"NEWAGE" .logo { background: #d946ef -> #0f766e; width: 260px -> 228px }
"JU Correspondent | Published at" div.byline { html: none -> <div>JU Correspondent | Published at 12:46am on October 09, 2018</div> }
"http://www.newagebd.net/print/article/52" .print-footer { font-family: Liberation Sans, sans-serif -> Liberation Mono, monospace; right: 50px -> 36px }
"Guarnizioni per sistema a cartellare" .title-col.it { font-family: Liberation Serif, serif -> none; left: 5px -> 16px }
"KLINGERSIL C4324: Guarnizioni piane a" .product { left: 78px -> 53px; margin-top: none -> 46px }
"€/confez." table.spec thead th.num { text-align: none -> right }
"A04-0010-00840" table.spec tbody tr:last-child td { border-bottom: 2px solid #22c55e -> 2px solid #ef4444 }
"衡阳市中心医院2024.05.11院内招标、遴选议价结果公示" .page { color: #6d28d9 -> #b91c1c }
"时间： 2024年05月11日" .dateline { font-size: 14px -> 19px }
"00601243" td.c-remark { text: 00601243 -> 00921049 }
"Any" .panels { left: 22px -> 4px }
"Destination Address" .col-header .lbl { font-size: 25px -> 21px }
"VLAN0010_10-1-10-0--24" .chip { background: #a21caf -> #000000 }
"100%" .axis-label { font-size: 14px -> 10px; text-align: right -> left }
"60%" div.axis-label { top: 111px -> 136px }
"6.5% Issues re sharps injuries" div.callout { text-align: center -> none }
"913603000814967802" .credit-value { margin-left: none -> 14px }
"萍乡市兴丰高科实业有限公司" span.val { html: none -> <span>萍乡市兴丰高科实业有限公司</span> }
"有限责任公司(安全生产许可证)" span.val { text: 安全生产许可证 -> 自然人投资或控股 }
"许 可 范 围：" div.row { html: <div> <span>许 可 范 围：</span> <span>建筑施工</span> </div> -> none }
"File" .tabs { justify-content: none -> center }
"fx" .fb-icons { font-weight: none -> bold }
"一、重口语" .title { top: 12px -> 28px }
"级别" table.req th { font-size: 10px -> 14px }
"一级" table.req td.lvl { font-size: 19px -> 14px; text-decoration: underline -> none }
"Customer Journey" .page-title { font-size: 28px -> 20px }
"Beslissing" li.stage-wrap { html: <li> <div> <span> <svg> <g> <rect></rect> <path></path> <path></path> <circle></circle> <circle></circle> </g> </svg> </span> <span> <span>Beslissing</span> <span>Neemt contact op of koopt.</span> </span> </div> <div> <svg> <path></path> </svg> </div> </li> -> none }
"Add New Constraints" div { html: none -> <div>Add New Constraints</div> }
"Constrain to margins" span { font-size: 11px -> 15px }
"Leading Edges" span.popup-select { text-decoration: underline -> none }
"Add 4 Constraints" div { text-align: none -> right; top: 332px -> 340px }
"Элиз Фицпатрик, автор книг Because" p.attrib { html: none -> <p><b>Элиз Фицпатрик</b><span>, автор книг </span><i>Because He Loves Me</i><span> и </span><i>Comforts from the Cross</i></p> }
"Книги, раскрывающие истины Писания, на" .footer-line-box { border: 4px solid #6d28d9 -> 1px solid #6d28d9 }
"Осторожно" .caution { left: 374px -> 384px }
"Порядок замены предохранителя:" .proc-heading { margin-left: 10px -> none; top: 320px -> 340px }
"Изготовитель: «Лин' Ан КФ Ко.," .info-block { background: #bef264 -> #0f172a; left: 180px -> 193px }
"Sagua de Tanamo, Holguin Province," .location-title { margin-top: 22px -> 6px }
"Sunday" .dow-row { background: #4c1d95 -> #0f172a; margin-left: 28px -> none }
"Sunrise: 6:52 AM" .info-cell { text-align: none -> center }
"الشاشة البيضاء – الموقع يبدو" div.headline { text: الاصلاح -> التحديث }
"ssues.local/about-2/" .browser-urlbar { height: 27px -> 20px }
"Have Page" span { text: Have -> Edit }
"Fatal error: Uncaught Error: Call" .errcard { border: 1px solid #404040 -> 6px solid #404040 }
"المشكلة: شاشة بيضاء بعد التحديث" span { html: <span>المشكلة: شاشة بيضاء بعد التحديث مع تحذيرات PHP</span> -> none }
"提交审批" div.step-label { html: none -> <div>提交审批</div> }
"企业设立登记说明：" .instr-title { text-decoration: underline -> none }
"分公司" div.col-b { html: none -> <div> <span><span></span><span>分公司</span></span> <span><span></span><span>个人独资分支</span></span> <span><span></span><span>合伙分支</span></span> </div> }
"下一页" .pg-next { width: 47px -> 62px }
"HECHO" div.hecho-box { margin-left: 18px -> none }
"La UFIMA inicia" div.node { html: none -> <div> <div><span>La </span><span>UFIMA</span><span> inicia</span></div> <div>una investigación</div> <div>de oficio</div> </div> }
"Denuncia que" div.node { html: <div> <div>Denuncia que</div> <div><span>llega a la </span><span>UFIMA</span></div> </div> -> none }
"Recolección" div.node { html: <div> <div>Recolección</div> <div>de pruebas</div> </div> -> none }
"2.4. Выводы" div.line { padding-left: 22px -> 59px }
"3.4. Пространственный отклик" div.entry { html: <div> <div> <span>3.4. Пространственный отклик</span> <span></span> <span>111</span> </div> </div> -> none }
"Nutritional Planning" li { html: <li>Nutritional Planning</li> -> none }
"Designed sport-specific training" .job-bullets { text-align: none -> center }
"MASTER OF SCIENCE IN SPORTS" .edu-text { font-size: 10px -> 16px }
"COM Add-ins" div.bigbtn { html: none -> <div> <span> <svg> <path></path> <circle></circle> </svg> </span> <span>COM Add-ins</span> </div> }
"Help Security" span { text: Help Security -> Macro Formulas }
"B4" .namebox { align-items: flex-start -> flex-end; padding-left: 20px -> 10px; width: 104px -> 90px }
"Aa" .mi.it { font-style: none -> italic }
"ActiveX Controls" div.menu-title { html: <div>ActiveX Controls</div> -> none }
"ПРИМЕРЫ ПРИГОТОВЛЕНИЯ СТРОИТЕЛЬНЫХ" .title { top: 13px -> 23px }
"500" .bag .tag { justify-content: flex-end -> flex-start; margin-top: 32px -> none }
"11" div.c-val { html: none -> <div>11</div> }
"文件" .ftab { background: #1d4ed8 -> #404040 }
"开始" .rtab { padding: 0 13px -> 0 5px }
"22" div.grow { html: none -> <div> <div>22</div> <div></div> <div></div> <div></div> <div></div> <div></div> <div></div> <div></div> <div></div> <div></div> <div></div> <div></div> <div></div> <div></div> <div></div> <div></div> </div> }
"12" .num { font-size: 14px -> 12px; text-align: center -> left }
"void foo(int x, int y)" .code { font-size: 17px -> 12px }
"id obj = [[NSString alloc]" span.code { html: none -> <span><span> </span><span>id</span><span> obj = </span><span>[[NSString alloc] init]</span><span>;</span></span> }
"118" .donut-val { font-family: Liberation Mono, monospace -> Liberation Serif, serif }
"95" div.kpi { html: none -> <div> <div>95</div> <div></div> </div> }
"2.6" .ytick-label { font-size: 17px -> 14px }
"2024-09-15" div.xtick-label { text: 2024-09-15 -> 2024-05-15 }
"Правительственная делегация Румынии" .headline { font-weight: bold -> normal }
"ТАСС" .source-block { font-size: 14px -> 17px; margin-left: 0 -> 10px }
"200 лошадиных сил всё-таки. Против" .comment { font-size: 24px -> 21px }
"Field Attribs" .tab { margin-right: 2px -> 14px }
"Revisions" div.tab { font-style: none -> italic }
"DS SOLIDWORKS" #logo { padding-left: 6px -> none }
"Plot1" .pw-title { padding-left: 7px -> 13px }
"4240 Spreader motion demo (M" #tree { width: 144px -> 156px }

Task requirements => A reply should hold exactly the lines from the one containing "padding-left: 6px ->" through the end of the data above, nothing more.

Written response =>
"DS SOLIDWORKS" #logo { padding-left: 6px -> none }
"Plot1" .pw-title { padding-left: 7px -> 13px }
"4240 Spreader motion demo (M" #tree { width: 144px -> 156px }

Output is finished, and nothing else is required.